● **TASK STATEMENT**: Would you return the listing exactly as written, apart from its pictures?

★ ★ ★ ★ ★ ★ ★

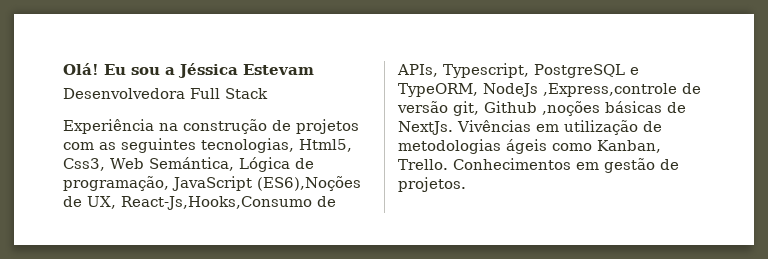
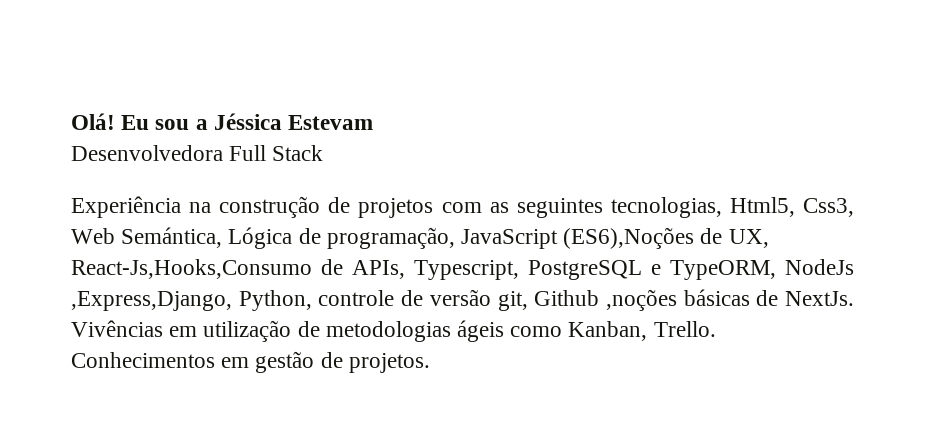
- Experiência na construção de projetos com as seguintes tecnologias, Html5, Css3, Web Semántica, Lógica de programação, JavaScript (ES6),Noções de UX, React-Js,Hooks,Consumo de APIs, Typescript, PostgreSQL e TypeORM, NodeJs ,Express,controle de versão git, Github ,noções básicas de NextJs.
+ Experiência na construção de projetos com as seguintes tecnologias, Html5, Css3, Web Semántica, Lógica de programação, JavaScript (ES6),Noções de UX, React-Js,Hooks,Consumo de APIs, Typescript, PostgreSQL e TypeORM, NodeJs ,Express,Django, Python, controle de versão git, Github ,noções básicas de NextJs.

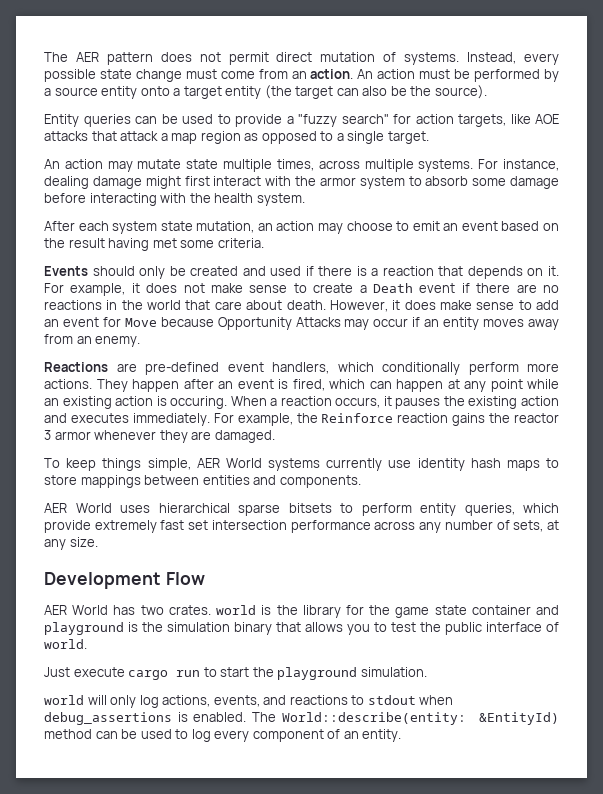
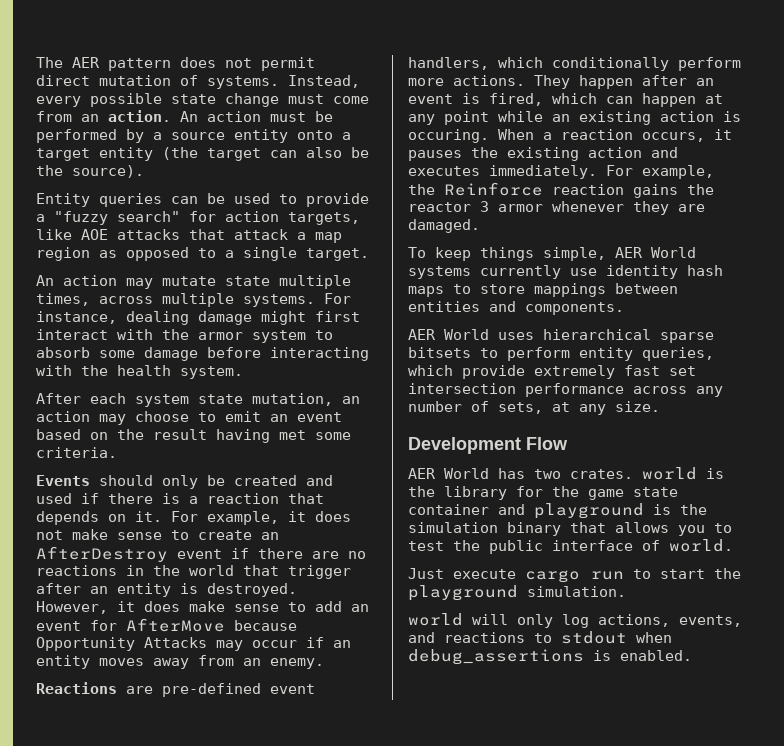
- For example, it does not make sense to create a Death event if there are no reactions in the world that care about death.
+ For example, it does not make sense to create an AfterDestroy event if there are no reactions in the world that trigger after an entity is destroyed.
- However, it does make sense to add an event for Move because Opportunity Attacks may occur if an entity moves away from an enemy.
+ However, it does make sense to add an event for AfterMove because Opportunity Attacks may occur if an entity moves away from an enemy.
- The World::describe(entity: &EntityId) method can be used to log every component of an entity.

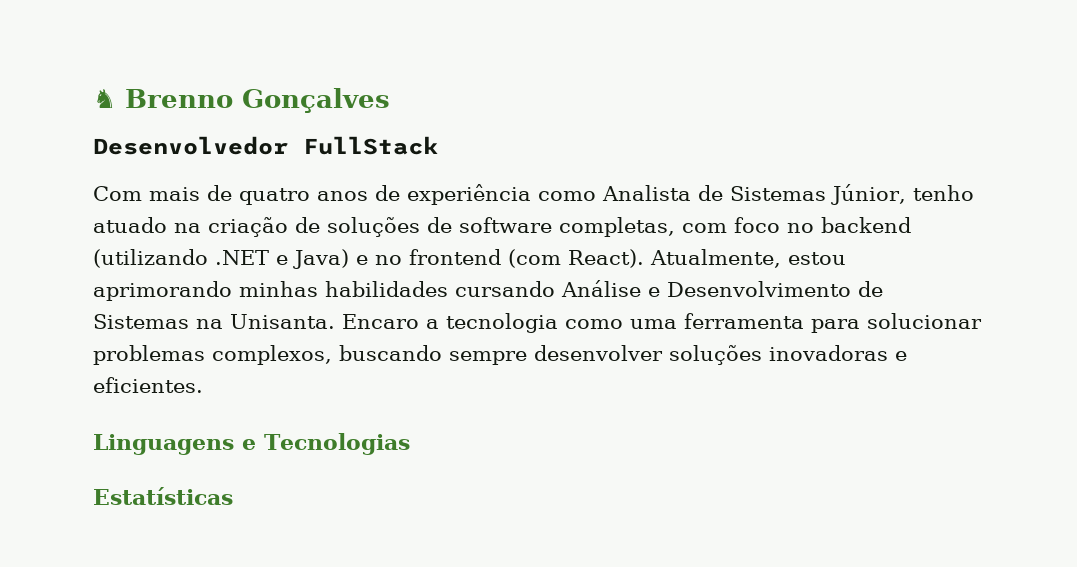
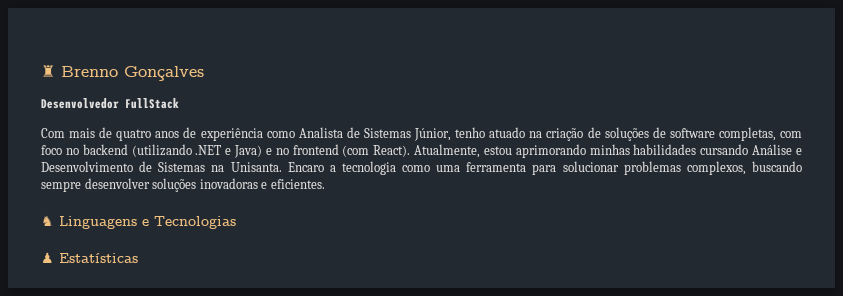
- ♞ Brenno Gonçalves
+ ♜ Brenno Gonçalves
- Linguagens e Tecnologias
+ ♞ Linguagens e Tecnologias
- Estatísticas
+ ♟ Estatísticas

★ ★ ★ ★ ★ ★ ★

● **TASK RESULT**:
- Experiência na construção de projetos com as seguintes tecnologias, Html5, Css3, Web Semántica, Lógica de programação, JavaScript (ES6),Noções de UX, React-Js,Hooks,Consumo de APIs, Typescript, PostgreSQL e TypeORM, NodeJs ,Express,controle de versão git, Github ,noções básicas de NextJs.
+ Experiência na construção de projetos com as seguintes tecnologias, Html5, Css3, Web Semántica, Lógica de programação, JavaScript (ES6),Noções de UX, React-Js,Hooks,Consumo de APIs, Typescript, PostgreSQL e TypeORM, NodeJs ,Express,Django, Python, controle de versão git, Github ,noções básicas de NextJs.

- For example, it does not make sense to create a Death event if there are no reactions in the world that care about death.
+ For example, it does not make sense to create an AfterDestroy event if there are no reactions in the world that trigger after an entity is destroyed.
- However, it does make sense to add an event for Move because Opportunity Attacks may occur if an entity moves away from an enemy.
+ However, it does make sense to add an event for AfterMove because Opportunity Attacks may occur if an entity moves away from an enemy.
- The World::describe(entity: &EntityId) method can be used to log every component of an entity.

- ♞ Brenno Gonçalves
+ ♜ Brenno Gonçalves
- Linguagens e Tecnologias
+ ♞ Linguagens e Tecnologias
- Estatísticas
+ ♟ Estatísticas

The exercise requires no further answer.